*Work instructions:* Please retype every record exactly as it appears, omitting the pictures.

Source data
━━━━━━━━━━━━━━━━━━━━

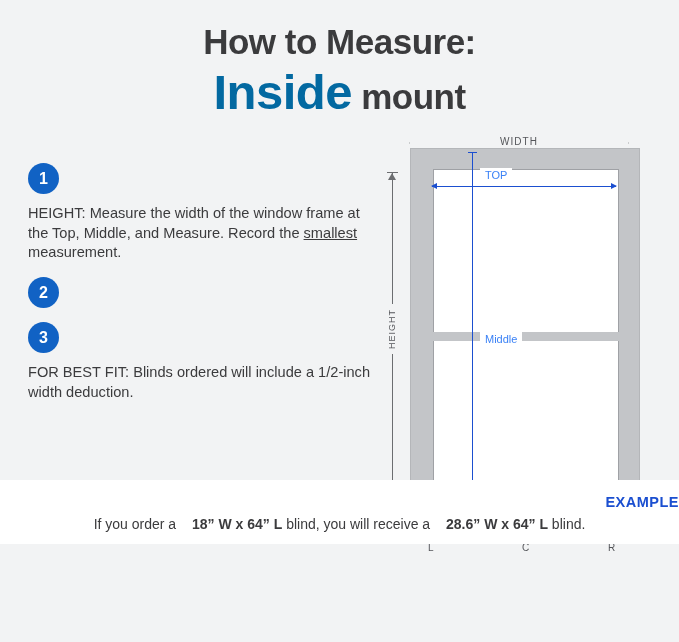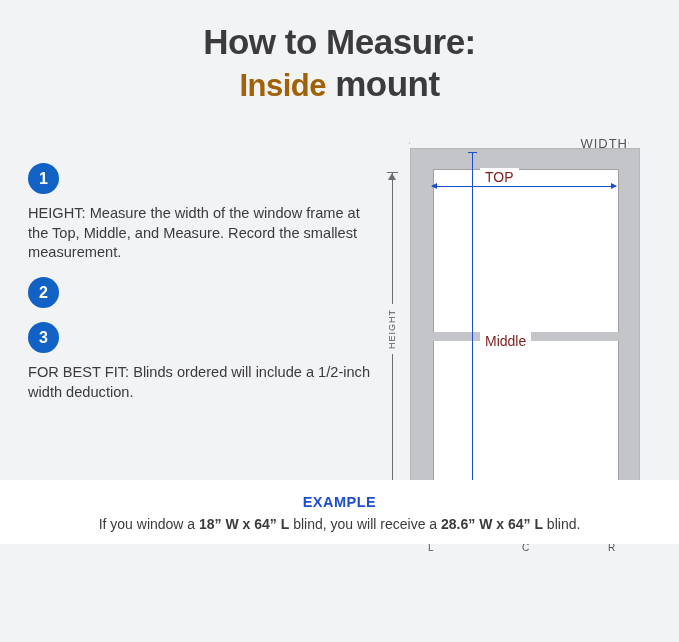--- a/index.html
+++ b/index.html
@@ -45,8 +45,8 @@
     color: #3b3b3d;
   }
   .title-accent {
-    color: #a16207;
-    font-size: 31px;
+    color: #0369a1;
+    font-size: 49px;
     text-align: center;
   }
 

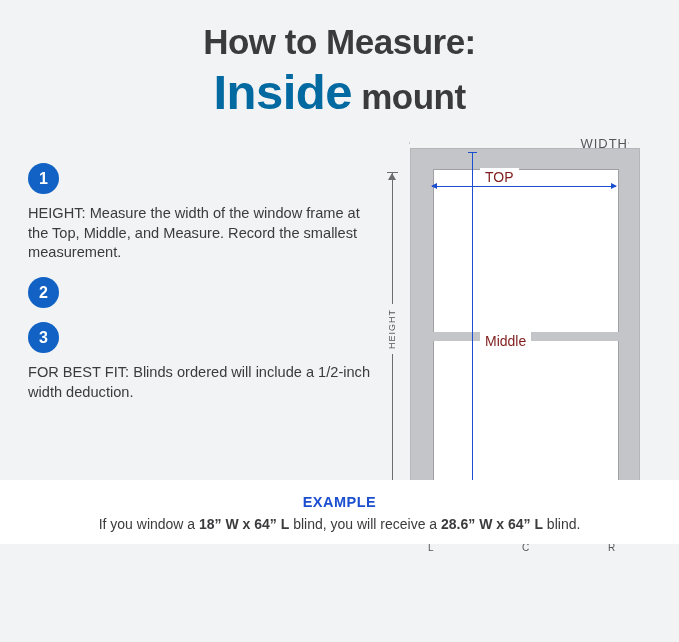--- a/index.html
+++ b/index.html
@@ -115,8 +115,8 @@
     top: 0;
     left: 0;
     width: 218px;
-    text-align: right;
-    font-size: 13px;
+    text-align: center;
+    font-size: 10px;
     letter-spacing: 1px;
     color: #55565a;
     background: #f2f3f4;

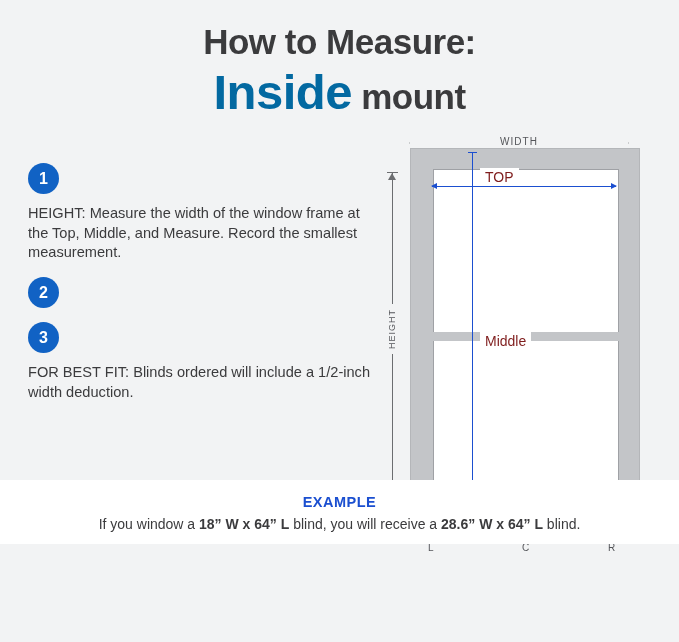--- a/index.html
+++ b/index.html
@@ -272,8 +272,8 @@
   .tag {
     position: absolute;
     background: #ffffff;
-    color: #7f1d1d;
-    font-size: 14px;
+    color: #3b82f6;
+    font-size: 11px;
     padding: 1px 5px;
     white-space: nowrap;
   }

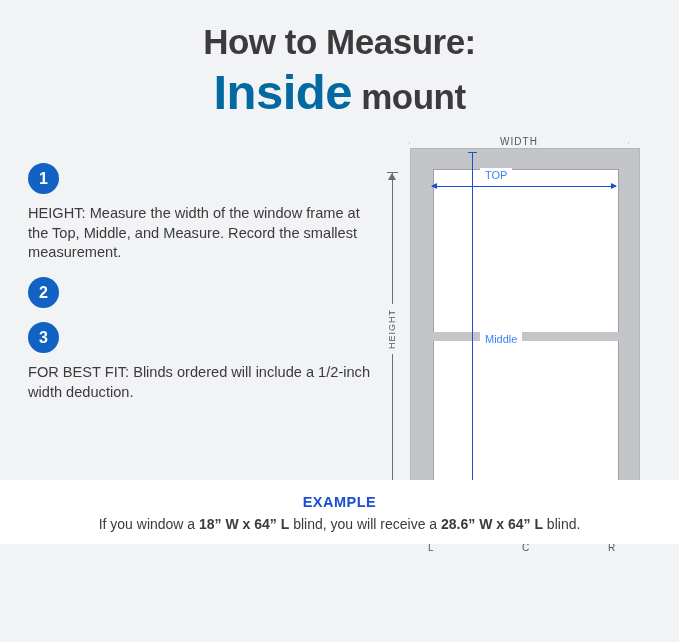--- a/index.html
+++ b/index.html
@@ -83,6 +83,7 @@
     font-weight: normal;
   }
   .u {
+    text-decoration: underline;
     margin-top: 20px;
   }
 

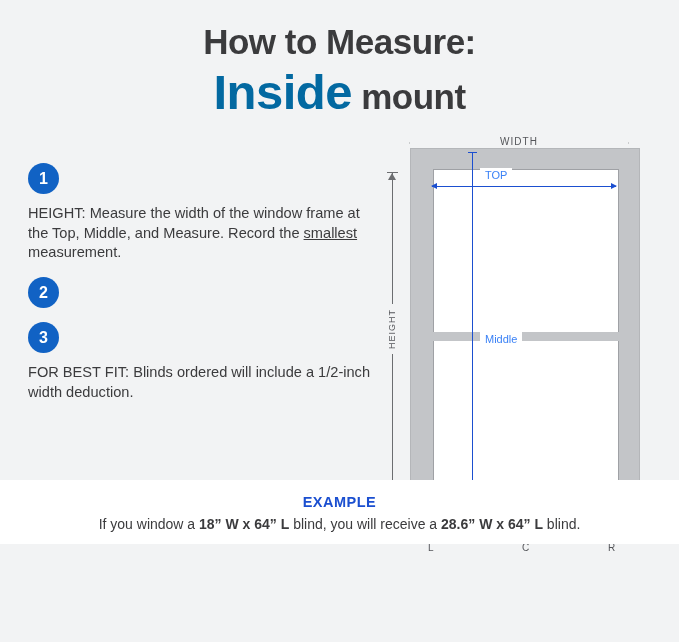--- a/index.html
+++ b/index.html
@@ -315,6 +315,7 @@
     font-size: 14.5px;
     letter-spacing: 0.5px;
     margin-bottom: 6px;
+    text-align: right;
   }
   .footer-text {
     font-size: 14px;

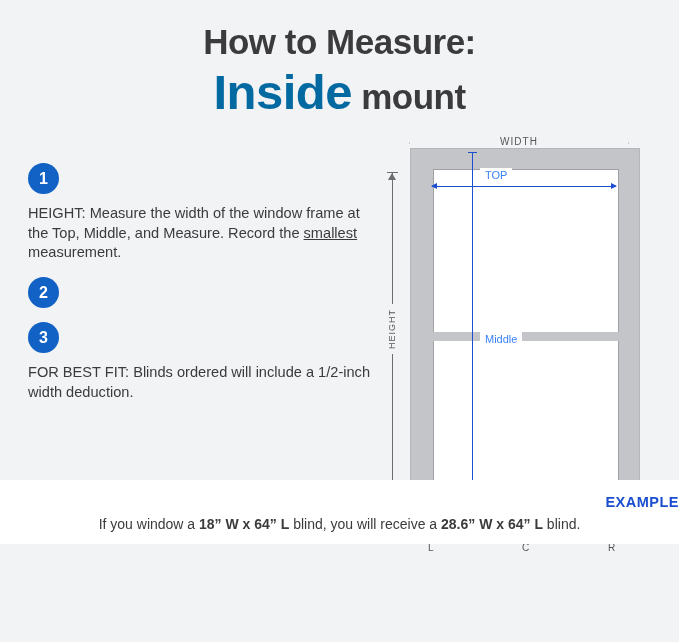--- a/index.html
+++ b/index.html
@@ -399,7 +399,7 @@
 
   <div class="footer">
     <div class="footer-title">EXAMPLE</div>
-    <div class="footer-text"><span>If you window a </span><b>18” W x 64” L</b><span> blind, you will receive a </span><b>28.6” W x 64” L</b><span> blind.</span></div>
+    <div class="footer-text"><span>If you order a </span><b>18” W x 64” L</b><span> blind, you will receive a </span><b>28.6” W x 64” L</b><span> blind.</span></div>
   </div>
 
 </div>

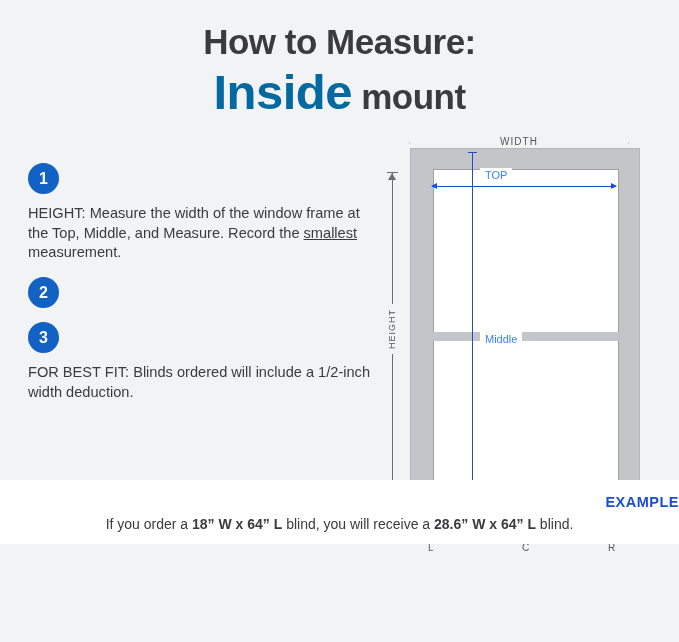--- a/index.html
+++ b/index.html
@@ -321,7 +321,7 @@
     font-size: 14px;
     color: #3b3b3d;
   }
-  .footer-text b { font-weight: bold; }
+  .footer-text b { font-weight: bold; margin-left: 12px; }
 </style>
 </head>
 <body>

━━━━━━━━━━━━━━━━━━━━

*Your response:*
--- a/index.html
+++ b/index.html
@@ -45,8 +45,8 @@
     color: #3b3b3d;
   }
   .title-accent {
-    color: #a16207;
-    font-size: 31px;
+    color: #0369a1;
+    font-size: 49px;
     text-align: center;
   }
 

--- a/index.html
+++ b/index.html
@@ -115,8 +115,8 @@
     top: 0;
     left: 0;
     width: 218px;
-    text-align: right;
-    font-size: 13px;
+    text-align: center;
+    font-size: 10px;
     letter-spacing: 1px;
     color: #55565a;
     background: #f2f3f4;

--- a/index.html
+++ b/index.html
@@ -272,8 +272,8 @@
   .tag {
     position: absolute;
     background: #ffffff;
-    color: #7f1d1d;
-    font-size: 14px;
+    color: #3b82f6;
+    font-size: 11px;
     padding: 1px 5px;
     white-space: nowrap;
   }

--- a/index.html
+++ b/index.html
@@ -83,6 +83,7 @@
     font-weight: normal;
   }
   .u {
+    text-decoration: underline;
     margin-top: 20px;
   }
 

--- a/index.html
+++ b/index.html
@@ -315,6 +315,7 @@
     font-size: 14.5px;
     letter-spacing: 0.5px;
     margin-bottom: 6px;
+    text-align: right;
   }
   .footer-text {
     font-size: 14px;

--- a/index.html
+++ b/index.html
@@ -399,7 +399,7 @@
 
   <div class="footer">
     <div class="footer-title">EXAMPLE</div>
-    <div class="footer-text"><span>If you window a </span><b>18” W x 64” L</b><span> blind, you will receive a </span><b>28.6” W x 64” L</b><span> blind.</span></div>
+    <div class="footer-text"><span>If you order a </span><b>18” W x 64” L</b><span> blind, you will receive a </span><b>28.6” W x 64” L</b><span> blind.</span></div>
   </div>
 
 </div>

--- a/index.html
+++ b/index.html
@@ -321,7 +321,7 @@
     font-size: 14px;
     color: #3b3b3d;
   }
-  .footer-text b { font-weight: bold; }
+  .footer-text b { font-weight: bold; margin-left: 12px; }
 </style>
 </head>
 <body>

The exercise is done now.